A powder 3D printer delivers a working satellite in space

29 August 2017
A powder 3D printer was recently used by astronauts to create an launch a satellite in space

In the latest development in 3D printing for space exploration, 3D Printing Industry recently reported on Russian astronauts’ successful deployment of a new satellite created entirely with a powder 3D printer. The Tomsk-TPU-120 features no engines, and will spend five months in orbit before burning up naturally in the Earth’s atmosphere as its orbit decays. The satellite was designed and printed at Tomsk Polytechnic University, and it will continue to be monitored by the university’s Student Flight Control Centre for the duration of its time in orbit.
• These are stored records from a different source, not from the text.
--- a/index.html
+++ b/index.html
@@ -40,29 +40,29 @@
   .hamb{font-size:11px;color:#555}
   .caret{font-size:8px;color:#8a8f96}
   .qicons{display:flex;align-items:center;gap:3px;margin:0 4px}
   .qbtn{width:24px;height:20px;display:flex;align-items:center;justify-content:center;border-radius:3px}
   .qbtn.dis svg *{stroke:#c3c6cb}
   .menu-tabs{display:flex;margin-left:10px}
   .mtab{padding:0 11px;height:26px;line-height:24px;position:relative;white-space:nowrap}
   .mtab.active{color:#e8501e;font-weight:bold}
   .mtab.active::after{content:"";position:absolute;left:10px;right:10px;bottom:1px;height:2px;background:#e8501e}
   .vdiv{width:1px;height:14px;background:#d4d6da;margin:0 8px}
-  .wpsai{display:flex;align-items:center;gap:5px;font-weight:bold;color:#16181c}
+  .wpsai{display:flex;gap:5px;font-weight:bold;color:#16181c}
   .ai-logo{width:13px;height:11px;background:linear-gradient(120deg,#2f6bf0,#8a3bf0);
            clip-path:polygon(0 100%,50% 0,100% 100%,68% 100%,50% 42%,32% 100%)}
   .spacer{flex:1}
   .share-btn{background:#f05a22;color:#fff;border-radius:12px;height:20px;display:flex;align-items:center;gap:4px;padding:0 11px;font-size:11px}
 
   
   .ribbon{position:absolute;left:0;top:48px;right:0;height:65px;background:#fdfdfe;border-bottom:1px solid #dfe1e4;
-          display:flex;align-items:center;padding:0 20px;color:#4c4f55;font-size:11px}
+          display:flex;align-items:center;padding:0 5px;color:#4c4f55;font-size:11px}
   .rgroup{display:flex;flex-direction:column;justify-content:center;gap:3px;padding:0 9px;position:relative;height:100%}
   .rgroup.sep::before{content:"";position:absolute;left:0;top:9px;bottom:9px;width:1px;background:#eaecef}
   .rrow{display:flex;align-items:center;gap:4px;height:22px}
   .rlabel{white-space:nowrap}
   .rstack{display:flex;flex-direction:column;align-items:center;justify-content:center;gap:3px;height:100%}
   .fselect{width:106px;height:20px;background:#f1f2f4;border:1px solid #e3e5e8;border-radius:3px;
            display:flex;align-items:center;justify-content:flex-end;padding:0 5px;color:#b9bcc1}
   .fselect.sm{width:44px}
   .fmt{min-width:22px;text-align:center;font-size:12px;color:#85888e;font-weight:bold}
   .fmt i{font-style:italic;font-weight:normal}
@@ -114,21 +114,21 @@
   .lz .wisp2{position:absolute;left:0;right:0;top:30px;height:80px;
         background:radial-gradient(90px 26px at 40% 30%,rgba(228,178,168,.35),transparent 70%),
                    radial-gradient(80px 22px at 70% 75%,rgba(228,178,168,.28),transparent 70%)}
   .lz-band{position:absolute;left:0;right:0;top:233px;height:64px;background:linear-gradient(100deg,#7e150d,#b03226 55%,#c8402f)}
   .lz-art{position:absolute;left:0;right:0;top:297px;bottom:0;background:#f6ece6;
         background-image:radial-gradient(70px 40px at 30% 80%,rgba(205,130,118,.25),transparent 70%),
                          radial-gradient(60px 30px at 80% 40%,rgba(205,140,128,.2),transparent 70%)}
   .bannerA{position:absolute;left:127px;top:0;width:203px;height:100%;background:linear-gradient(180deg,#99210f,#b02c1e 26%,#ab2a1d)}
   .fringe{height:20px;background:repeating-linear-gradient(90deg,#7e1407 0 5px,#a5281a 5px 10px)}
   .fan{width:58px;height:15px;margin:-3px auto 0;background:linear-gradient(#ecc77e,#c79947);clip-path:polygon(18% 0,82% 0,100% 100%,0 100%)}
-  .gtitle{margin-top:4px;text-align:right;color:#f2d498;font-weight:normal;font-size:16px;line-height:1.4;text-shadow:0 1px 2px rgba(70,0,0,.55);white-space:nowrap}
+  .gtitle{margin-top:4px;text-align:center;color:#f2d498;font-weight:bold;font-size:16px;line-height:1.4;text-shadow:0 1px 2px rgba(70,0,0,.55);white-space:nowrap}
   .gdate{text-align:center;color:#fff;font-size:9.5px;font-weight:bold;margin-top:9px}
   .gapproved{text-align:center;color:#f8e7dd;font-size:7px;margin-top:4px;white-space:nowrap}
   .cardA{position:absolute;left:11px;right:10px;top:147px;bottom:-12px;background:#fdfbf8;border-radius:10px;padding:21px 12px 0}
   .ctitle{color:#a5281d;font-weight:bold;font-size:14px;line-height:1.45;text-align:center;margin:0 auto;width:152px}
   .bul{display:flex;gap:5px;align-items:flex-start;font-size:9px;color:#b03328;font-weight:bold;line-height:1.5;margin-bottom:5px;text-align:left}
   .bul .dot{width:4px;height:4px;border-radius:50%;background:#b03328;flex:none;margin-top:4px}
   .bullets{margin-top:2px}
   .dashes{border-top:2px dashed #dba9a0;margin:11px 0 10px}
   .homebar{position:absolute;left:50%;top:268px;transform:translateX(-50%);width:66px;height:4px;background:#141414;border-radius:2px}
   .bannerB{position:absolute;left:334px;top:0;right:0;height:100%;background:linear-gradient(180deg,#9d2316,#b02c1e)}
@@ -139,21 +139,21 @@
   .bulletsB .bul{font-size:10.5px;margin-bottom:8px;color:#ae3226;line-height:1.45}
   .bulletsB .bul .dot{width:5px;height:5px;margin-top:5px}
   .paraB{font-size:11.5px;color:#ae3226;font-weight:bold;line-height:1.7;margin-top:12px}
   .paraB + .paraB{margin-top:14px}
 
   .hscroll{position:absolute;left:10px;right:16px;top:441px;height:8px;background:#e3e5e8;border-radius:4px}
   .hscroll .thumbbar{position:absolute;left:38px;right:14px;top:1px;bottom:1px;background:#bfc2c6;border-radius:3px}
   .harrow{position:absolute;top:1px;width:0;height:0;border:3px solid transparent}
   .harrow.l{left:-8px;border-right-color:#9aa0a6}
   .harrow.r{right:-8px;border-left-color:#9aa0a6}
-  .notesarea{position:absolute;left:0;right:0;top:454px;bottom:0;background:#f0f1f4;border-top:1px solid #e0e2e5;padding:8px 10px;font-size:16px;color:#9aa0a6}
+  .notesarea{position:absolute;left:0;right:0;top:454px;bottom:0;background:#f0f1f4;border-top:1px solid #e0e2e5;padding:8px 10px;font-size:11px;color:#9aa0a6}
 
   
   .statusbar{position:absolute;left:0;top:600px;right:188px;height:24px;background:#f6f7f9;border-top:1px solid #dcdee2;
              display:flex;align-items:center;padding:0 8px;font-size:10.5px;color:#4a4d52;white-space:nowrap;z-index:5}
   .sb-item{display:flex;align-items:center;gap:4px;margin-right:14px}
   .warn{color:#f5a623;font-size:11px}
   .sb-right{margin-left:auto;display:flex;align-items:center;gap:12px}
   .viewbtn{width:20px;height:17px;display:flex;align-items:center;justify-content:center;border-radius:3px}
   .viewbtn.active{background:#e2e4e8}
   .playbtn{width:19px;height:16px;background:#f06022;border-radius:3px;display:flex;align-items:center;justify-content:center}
The video below shows the satellite’s launch from the International Space Station, which was done completely by hand during a spacewalk:



This successful launch follows Russia’s first 3D-printed ‘microsatellite’ in 2016, which was also notable for being printed in zirconium. Considering this success, along with the strides Made in Space have made in developing new materials for printing parts in space, and the research taking place at Imperial College London, 3D printing looks set to continue playing a part in future space exploration projects.
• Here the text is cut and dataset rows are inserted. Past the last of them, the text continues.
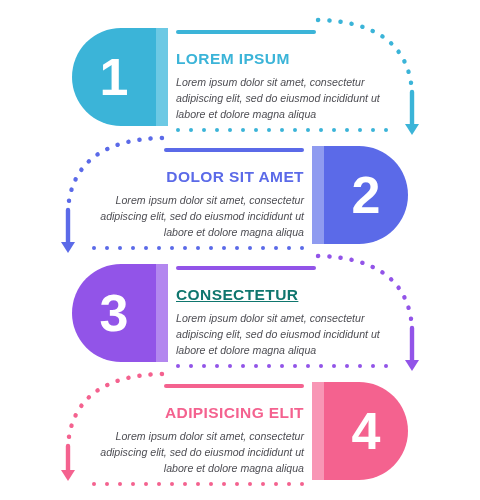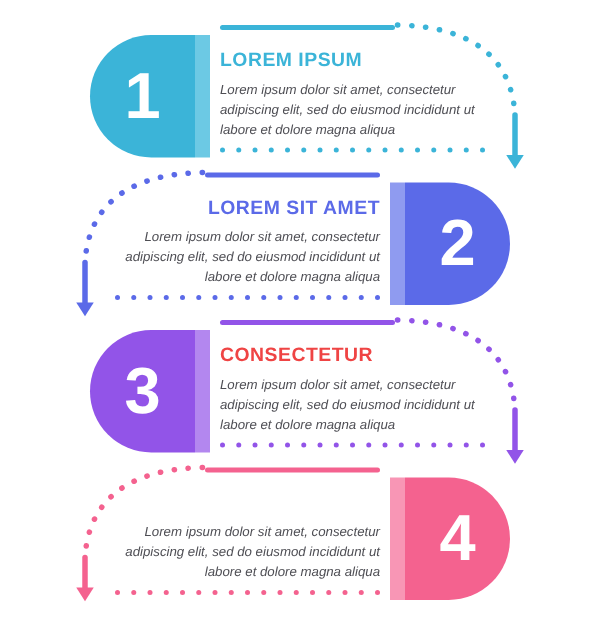--- a/index.html
+++ b/index.html
@@ -85,21 +85,21 @@
   .badge.right .badge-body {
     left: 12px;
     border-radius: 0 49px 49px 0;
   }
   .badge.right .badge-tab { left: 0; }
   .badge.right .badge-num { left: 12px; }
 
   
   .panel {
     position: absolute;
-    top: 0;
+    top: 10px;
     width: 228px;
     height: 118px;
   }
   .panel.left-text {
     left: 176px;
     text-align: left;
   }
   .panel.right-text {
     left: 76px;
     text-align: right;
@@ -212,21 +212,21 @@
   </div>
 
   <div class="step step-2">
     <div class="badge right">
       <div class="badge-body" style="background: rgb(91, 106, 232);"></div>
       <div class="badge-tab" style="background: rgb(143, 155, 240);"></div>
       <div class="badge-num">2</div>
     </div>
     <div class="panel right-text">
       <div class="rule" style="background: rgb(91, 106, 232);"></div>
-      <div class="heading" style="color: rgb(91, 106, 232);">LOREM SIT AMET</div>
+      <div class="heading" style="color: rgb(91, 106, 232);">DOLOR SIT AMET</div>
       <div class="body-text">Lorem ipsum dolor sit amet, consectetur adipiscing elit, sed do eiusmod incididunt ut labore et dolore magna aliqua</div>
       <div class="dotline">
           <i style="background: rgb(91, 106, 232); right: 0px;"></i>
           <i style="background: rgb(91, 106, 232); right: 13px;"></i>
           <i style="background: rgb(91, 106, 232); right: 26px;"></i>
           <i style="background: rgb(91, 106, 232); right: 39px;"></i>
           <i style="background: rgb(91, 106, 232); right: 52px;"></i>
           <i style="background: rgb(91, 106, 232); right: 65px;"></i>
           <i style="background: rgb(91, 106, 232); right: 78px;"></i>
           <i style="background: rgb(91, 106, 232); right: 91px;"></i>
@@ -244,21 +244,21 @@
   </div>
 
   <div class="step step-3">
     <div class="badge left">
       <div class="badge-body" style="background: rgb(146, 84, 232);"></div>
       <div class="badge-tab" style="background: rgb(179, 135, 239);"></div>
       <div class="badge-num">3</div>
     </div>
     <div class="panel left-text">
       <div class="rule" style="background: rgb(146, 84, 232);"></div>
-      <div class="heading" style="color: #ef4444;">CONSECTETUR</div>
+      <div class="heading" style="color: #0f766e; text-decoration: underline;">CONSECTETUR</div>
       <div class="body-text">Lorem ipsum dolor sit amet, consectetur adipiscing elit, sed do eiusmod incididunt ut labore et dolore magna aliqua</div>
       <div class="dotline">
           <i style="background: rgb(146, 84, 232); left: 0px;"></i>
           <i style="background: rgb(146, 84, 232); left: 13px;"></i>
           <i style="background: rgb(146, 84, 232); left: 26px;"></i>
           <i style="background: rgb(146, 84, 232); left: 39px;"></i>
           <i style="background: rgb(146, 84, 232); left: 52px;"></i>
           <i style="background: rgb(146, 84, 232); left: 65px;"></i>
           <i style="background: rgb(146, 84, 232); left: 78px;"></i>
           <i style="background: rgb(146, 84, 232); left: 91px;"></i>
@@ -276,20 +276,21 @@
   </div>
 
   <div class="step step-4">
     <div class="badge right">
       <div class="badge-body" style="background: rgb(244, 98, 143);"></div>
       <div class="badge-tab" style="background: rgb(248, 150, 181);"></div>
       <div class="badge-num">4</div>
     </div>
     <div class="panel right-text">
       <div class="rule" style="background: rgb(244, 98, 143);"></div>
+      <div class="heading" style="color: rgb(244, 98, 143);">ADIPISICING ELIT</div>
       <div class="body-text">Lorem ipsum dolor sit amet, consectetur adipiscing elit, sed do eiusmod incididunt ut labore et dolore magna aliqua</div>
       <div class="dotline">
           <i style="background: rgb(244, 98, 143); right: 0px;"></i>
           <i style="background: rgb(244, 98, 143); right: 13px;"></i>
           <i style="background: rgb(244, 98, 143); right: 26px;"></i>
           <i style="background: rgb(244, 98, 143); right: 39px;"></i>
           <i style="background: rgb(244, 98, 143); right: 52px;"></i>
           <i style="background: rgb(244, 98, 143); right: 65px;"></i>
           <i style="background: rgb(244, 98, 143); right: 78px;"></i>
           <i style="background: rgb(244, 98, 143); right: 91px;"></i>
In particular, the idea of creating disposable satellites with a powder 3D printer is a clever, creative application for the technology. In addition to speeding up the process of getting a satellite into orbit, we would expect the resulting cost savings to open up space exploration to new sectors back on Earth, such as universities and research institutions.
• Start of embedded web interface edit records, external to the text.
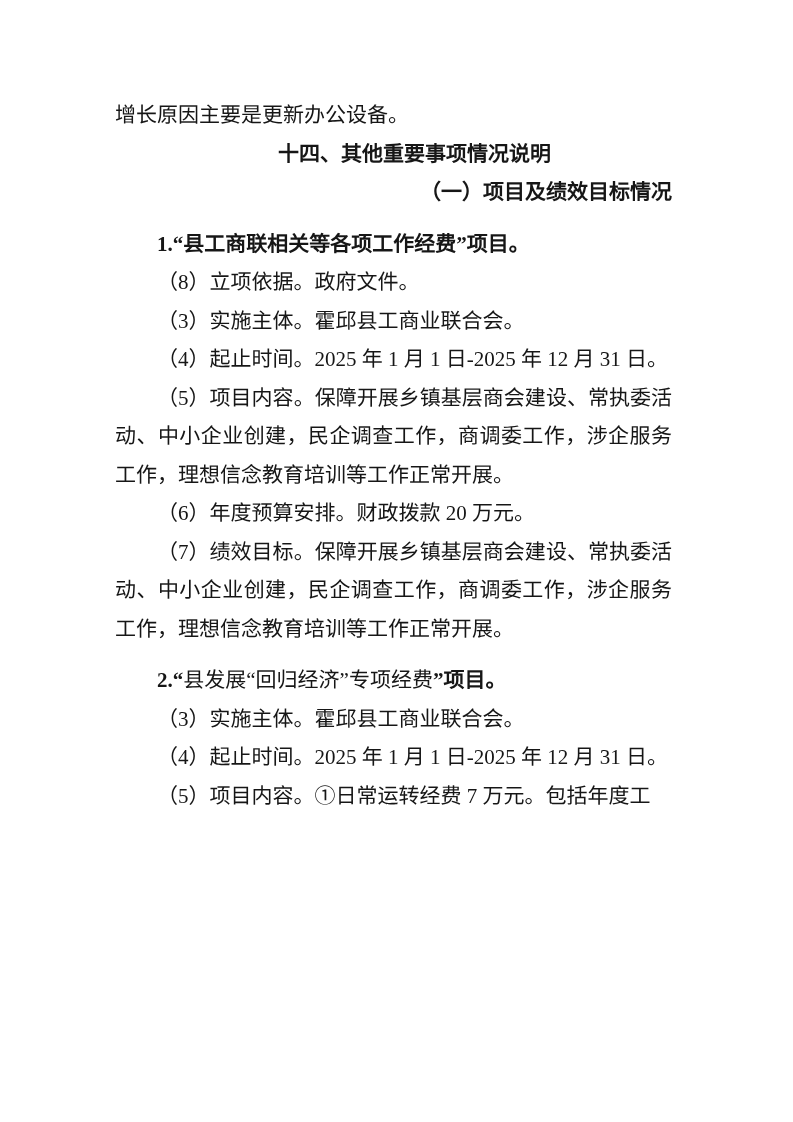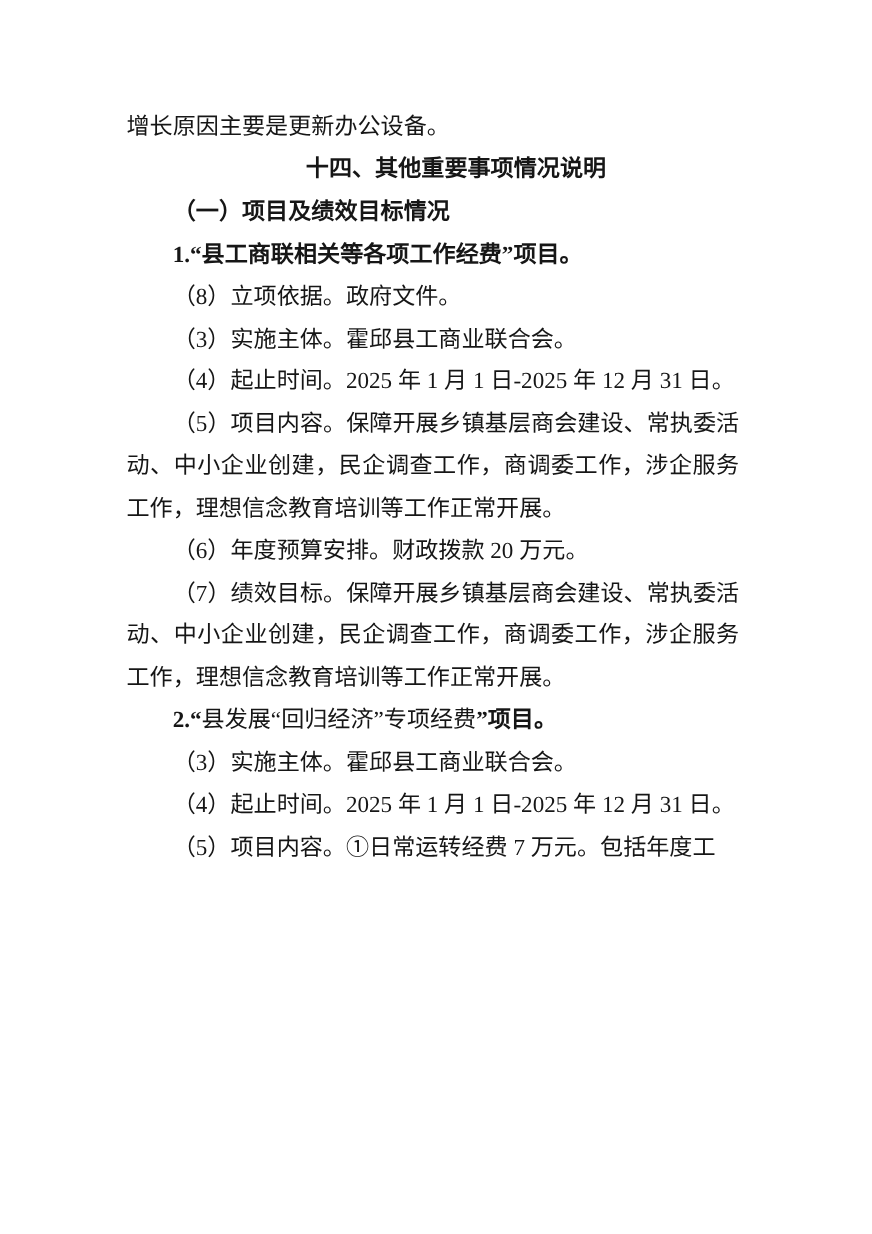--- a/index.html
+++ b/index.html
@@ -33,25 +33,26 @@
   .doc-body p.indent {
     text-indent: 42px;
   }
   p.heading-sans {
     font-family: "Liberation Sans", "DejaVu Sans", sans-serif;
     font-weight: bold;
     text-align: center;
   }
   p.heading-serif {
     font-weight: bold;
-    text-align: left;
+    text-align: right;
   }
   p.item-title {
     font-weight: bold;
     text-align: left;
+    margin-top: 13px;
   }
   .run-normal { font-weight: normal; }
   .run-bold { font-weight: bold; }
   .run-gray { color: #828282; font-weight: normal; }
   .footer {
     position: absolute;
     top: 1014px;
     left: 0;
     right: 123px;
     text-align: right;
This project is an excellent example of how 3D printing can open new doors within a sector, both for the global leaders and ambitious newcomers. Furthermore, the use of comparatively affordable printed parts that can either be recycled or allowed to burn up in Earth’s atmosphere could potentially help mitigate concerns about the build up of ‘space junk’ in orbit. We look forward to seeing what future collaborations between academia, research and space exploration institutes yield.